▸ **Work to be completed**:
Your whole reply should be the lines from the one that contains "top:633px; width:156px; height:181px;" through the last line of the listing, copied exactly.
------------
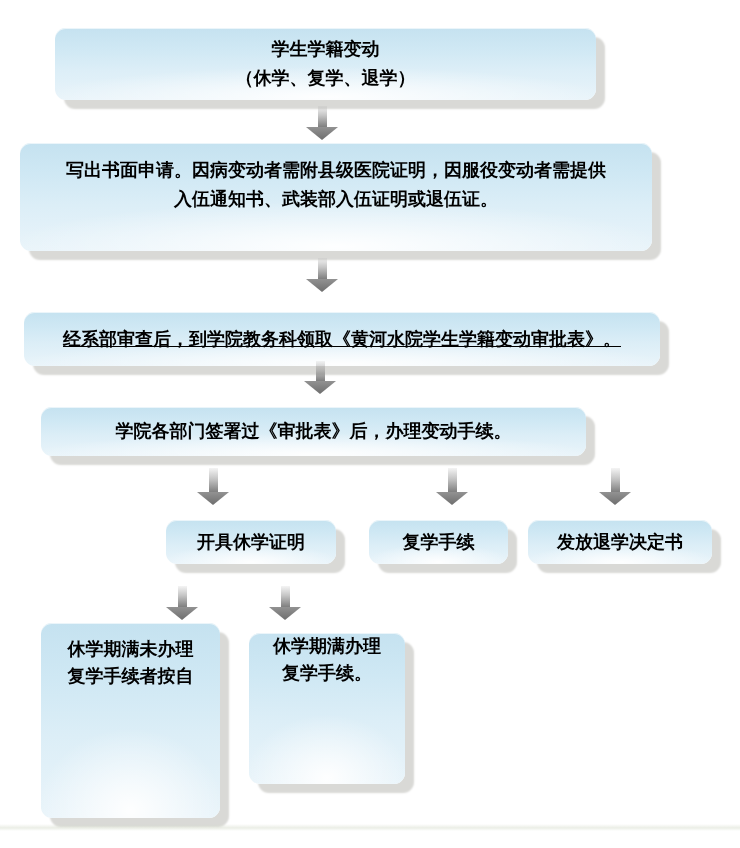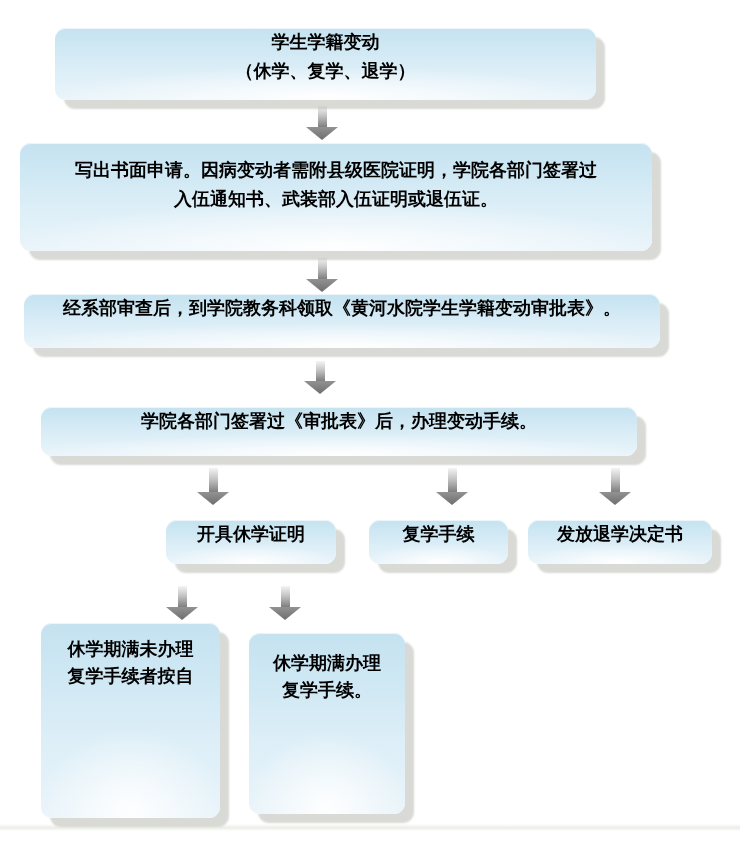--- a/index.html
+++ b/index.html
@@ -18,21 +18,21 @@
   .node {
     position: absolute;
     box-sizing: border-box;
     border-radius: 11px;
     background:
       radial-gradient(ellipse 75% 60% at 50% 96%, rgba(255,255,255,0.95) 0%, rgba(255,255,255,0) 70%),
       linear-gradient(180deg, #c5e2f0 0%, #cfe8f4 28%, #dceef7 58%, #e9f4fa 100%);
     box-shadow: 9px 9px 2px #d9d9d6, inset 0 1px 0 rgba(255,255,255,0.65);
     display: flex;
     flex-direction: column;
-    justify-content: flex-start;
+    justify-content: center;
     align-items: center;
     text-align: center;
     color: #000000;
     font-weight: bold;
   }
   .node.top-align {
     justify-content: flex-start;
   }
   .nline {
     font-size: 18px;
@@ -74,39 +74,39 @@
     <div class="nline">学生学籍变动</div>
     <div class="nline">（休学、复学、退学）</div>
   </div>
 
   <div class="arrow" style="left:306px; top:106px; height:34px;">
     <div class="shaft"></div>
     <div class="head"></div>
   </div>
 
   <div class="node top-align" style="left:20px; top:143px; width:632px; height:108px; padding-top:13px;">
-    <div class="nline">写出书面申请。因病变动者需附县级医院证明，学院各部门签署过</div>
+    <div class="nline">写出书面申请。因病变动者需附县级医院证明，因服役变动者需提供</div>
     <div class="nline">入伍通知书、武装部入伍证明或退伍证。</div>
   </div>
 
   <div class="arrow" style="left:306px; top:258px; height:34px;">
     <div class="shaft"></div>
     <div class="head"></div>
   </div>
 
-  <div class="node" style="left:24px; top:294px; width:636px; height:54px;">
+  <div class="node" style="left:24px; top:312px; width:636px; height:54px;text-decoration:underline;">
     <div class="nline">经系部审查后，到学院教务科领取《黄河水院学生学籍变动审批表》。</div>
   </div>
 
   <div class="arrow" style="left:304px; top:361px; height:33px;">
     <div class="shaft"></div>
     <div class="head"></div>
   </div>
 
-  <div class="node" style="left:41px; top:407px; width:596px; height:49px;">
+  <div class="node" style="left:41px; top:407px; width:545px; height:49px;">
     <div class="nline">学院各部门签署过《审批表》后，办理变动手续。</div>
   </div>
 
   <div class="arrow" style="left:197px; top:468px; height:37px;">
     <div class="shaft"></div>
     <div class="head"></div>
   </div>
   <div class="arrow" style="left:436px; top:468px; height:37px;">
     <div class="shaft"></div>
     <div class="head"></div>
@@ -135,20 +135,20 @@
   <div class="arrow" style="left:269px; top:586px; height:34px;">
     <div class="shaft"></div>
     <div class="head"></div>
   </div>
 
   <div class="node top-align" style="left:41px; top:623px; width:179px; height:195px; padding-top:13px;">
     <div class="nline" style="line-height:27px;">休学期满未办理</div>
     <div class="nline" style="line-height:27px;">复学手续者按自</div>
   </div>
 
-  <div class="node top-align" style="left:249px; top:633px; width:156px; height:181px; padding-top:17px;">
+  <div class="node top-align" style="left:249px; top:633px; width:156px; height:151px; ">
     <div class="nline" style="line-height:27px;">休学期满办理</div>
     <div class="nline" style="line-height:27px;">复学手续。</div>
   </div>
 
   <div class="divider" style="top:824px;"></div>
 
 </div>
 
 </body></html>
------------
▸ **Solution for this problem**:
-  <div class="node top-align" style="left:249px; top:633px; width:156px; height:181px; padding-top:17px;">
+  <div class="node top-align" style="left:249px; top:633px; width:156px; height:151px; ">
     <div class="nline" style="line-height:27px;">休学期满办理</div>
     <div class="nline" style="line-height:27px;">复学手续。</div>
   </div>
 
   <div class="divider" style="top:824px;"></div>
 
 </div>
 
 </body></html>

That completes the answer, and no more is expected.